Materials provided:
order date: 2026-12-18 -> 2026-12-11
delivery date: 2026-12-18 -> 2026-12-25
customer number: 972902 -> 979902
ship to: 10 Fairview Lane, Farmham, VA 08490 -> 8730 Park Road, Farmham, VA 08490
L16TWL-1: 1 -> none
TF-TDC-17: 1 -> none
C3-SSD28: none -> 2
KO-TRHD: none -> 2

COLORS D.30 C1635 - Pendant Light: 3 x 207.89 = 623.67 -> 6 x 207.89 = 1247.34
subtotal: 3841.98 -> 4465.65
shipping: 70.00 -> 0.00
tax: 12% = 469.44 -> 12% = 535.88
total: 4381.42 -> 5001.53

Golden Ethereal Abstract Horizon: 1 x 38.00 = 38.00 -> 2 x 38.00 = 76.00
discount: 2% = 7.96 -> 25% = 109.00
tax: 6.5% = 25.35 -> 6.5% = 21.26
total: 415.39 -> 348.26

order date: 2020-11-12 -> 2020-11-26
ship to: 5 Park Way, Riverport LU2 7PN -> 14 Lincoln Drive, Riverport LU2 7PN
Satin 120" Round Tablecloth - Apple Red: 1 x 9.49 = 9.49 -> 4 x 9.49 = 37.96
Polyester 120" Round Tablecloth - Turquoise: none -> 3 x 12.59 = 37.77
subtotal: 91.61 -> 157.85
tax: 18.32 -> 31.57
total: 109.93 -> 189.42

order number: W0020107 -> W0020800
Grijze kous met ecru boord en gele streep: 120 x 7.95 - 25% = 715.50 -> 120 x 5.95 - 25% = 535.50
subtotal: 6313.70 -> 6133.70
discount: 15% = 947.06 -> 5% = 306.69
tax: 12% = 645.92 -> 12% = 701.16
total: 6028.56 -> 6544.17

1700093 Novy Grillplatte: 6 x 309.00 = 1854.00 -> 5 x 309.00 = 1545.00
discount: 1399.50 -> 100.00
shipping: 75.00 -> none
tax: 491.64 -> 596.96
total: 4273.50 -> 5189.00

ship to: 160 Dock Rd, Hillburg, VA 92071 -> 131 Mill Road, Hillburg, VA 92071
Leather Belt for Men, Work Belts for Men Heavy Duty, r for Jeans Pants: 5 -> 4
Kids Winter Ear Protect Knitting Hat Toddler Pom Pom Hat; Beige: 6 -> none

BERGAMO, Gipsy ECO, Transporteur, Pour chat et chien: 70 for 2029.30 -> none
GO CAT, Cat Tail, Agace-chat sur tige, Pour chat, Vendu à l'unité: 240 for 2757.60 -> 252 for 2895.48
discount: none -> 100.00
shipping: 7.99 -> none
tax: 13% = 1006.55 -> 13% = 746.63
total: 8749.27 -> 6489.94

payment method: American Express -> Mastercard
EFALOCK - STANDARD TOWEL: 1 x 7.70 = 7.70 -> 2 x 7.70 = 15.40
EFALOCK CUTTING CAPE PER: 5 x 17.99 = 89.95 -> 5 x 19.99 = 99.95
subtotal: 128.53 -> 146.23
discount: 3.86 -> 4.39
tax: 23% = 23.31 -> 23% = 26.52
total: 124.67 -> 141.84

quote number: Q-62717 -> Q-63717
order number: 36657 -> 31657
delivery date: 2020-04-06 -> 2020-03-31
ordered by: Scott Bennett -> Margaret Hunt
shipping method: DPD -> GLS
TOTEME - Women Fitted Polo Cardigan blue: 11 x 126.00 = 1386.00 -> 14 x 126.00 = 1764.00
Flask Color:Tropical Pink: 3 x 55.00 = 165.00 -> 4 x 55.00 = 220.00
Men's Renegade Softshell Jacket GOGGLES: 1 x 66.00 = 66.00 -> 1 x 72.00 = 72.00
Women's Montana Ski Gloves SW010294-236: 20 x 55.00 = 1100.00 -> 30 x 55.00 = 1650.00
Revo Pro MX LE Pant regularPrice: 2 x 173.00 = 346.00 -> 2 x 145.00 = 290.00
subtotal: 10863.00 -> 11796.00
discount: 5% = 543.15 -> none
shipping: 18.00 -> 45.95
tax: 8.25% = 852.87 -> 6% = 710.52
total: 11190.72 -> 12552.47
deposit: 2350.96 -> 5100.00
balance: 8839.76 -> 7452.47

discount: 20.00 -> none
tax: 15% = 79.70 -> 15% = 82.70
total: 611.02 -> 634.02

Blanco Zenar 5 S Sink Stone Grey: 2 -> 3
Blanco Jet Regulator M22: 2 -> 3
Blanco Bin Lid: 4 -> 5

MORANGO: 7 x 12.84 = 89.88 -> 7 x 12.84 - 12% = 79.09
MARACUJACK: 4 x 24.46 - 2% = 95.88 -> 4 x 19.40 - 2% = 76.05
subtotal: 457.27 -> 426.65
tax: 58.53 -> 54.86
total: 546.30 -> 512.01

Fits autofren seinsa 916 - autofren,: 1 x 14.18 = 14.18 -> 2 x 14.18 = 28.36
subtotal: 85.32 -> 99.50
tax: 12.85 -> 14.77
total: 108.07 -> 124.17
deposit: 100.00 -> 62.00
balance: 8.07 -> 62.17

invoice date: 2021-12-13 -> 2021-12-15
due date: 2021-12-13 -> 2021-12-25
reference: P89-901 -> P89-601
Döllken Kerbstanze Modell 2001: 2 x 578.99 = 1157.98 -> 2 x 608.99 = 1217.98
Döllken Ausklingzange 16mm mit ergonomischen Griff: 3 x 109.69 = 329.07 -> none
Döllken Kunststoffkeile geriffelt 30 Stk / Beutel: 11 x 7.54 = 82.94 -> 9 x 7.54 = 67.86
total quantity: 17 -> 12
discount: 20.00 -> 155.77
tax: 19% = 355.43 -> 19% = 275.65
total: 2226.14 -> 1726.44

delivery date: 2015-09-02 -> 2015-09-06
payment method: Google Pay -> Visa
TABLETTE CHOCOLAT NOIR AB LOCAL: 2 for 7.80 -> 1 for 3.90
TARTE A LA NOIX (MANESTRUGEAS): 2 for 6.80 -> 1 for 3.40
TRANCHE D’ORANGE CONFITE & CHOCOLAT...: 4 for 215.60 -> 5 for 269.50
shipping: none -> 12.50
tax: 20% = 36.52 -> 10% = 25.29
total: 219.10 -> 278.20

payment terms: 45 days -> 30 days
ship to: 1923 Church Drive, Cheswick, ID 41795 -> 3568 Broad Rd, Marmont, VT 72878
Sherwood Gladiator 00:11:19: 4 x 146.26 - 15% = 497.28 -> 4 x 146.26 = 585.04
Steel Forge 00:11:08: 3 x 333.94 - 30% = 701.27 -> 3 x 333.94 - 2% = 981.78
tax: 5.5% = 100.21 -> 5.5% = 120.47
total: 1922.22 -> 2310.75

Problem statement: Among the lines above, repeat exactly those from the line with "discount: none -> 100.00" to the line with "Blanco Jet Regulator M22: 2 -> 3", counting both ends.

Task output:
discount: none -> 100.00
shipping: 7.99 -> none
tax: 13% = 1006.55 -> 13% = 746.63
total: 8749.27 -> 6489.94

payment method: American Express -> Mastercard
EFALOCK - STANDARD TOWEL: 1 x 7.70 = 7.70 -> 2 x 7.70 = 15.40
EFALOCK CUTTING CAPE PER: 5 x 17.99 = 89.95 -> 5 x 19.99 = 99.95
subtotal: 128.53 -> 146.23
discount: 3.86 -> 4.39
tax: 23% = 23.31 -> 23% = 26.52
total: 124.67 -> 141.84

quote number: Q-62717 -> Q-63717
order number: 36657 -> 31657
delivery date: 2020-04-06 -> 2020-03-31
ordered by: Scott Bennett -> Margaret Hunt
shipping method: DPD -> GLS
TOTEME - Women Fitted Polo Cardigan blue: 11 x 126.00 = 1386.00 -> 14 x 126.00 = 1764.00
Flask Color:Tropical Pink: 3 x 55.00 = 165.00 -> 4 x 55.00 = 220.00
Men's Renegade Softshell Jacket GOGGLES: 1 x 66.00 = 66.00 -> 1 x 72.00 = 72.00
Women's Montana Ski Gloves SW010294-236: 20 x 55.00 = 1100.00 -> 30 x 55.00 = 1650.00
Revo Pro MX LE Pant regularPrice: 2 x 173.00 = 346.00 -> 2 x 145.00 = 290.00
subtotal: 10863.00 -> 11796.00
discount: 5% = 543.15 -> none
shipping: 18.00 -> 45.95
tax: 8.25% = 852.87 -> 6% = 710.52
total: 11190.72 -> 12552.47
deposit: 2350.96 -> 5100.00
balance: 8839.76 -> 7452.47

discount: 20.00 -> none
tax: 15% = 79.70 -> 15% = 82.70
total: 611.02 -> 634.02

Blanco Zenar 5 S Sink Stone Grey: 2 -> 3
Blanco Jet Regulator M22: 2 -> 3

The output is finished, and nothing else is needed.